PROBLEM TO SOLVE: In the copy you make, include no pictures, and transcribe every record exactly.
----
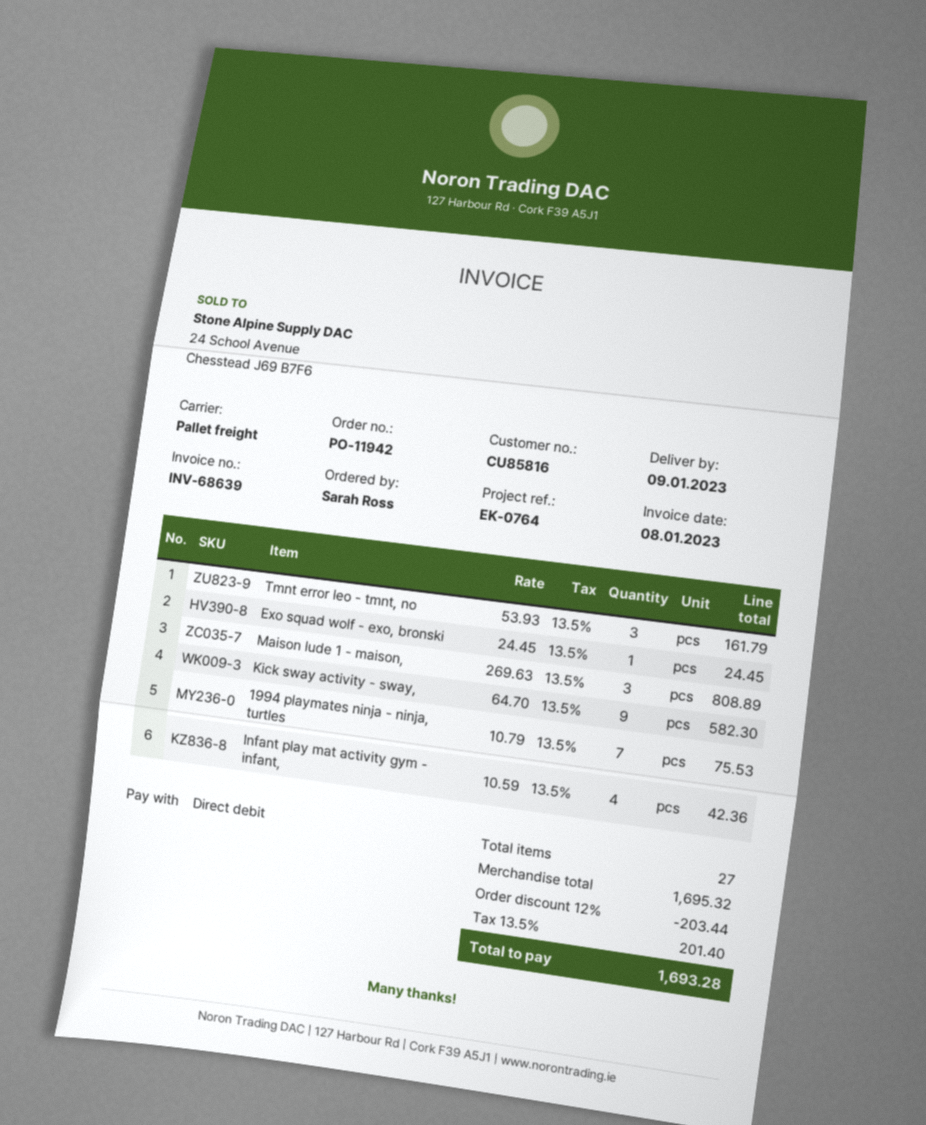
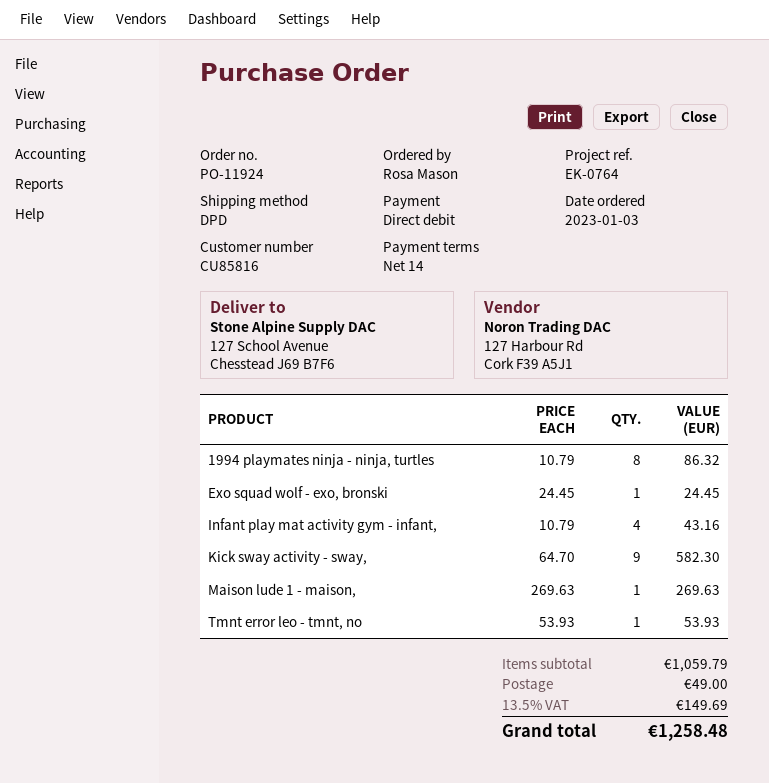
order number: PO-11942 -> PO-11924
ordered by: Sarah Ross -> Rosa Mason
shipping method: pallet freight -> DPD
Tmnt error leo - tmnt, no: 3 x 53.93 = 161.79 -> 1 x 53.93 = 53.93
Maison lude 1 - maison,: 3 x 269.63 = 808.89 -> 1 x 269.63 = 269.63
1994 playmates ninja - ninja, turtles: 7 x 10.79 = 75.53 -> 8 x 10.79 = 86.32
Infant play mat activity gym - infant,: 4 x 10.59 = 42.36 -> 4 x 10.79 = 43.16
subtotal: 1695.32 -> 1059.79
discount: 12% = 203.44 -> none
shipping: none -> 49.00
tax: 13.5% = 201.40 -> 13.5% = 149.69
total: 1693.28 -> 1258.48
----
ANSWER FOR THE TASK:
order number: PO-11942 -> PO-11924
ordered by: Sarah Ross -> Rosa Mason
shipping method: pallet freight -> DPD
Tmnt error leo - tmnt, no: 3 x 53.93 = 161.79 -> 1 x 53.93 = 53.93
Maison lude 1 - maison,: 3 x 269.63 = 808.89 -> 1 x 269.63 = 269.63
1994 playmates ninja - ninja, turtles: 7 x 10.79 = 75.53 -> 8 x 10.79 = 86.32
Infant play mat activity gym - infant,: 4 x 10.59 = 42.36 -> 4 x 10.79 = 43.16
subtotal: 1695.32 -> 1059.79
discount: 12% = 203.44 -> none
shipping: none -> 49.00
tax: 13.5% = 201.40 -> 13.5% = 149.69
total: 1693.28 -> 1258.48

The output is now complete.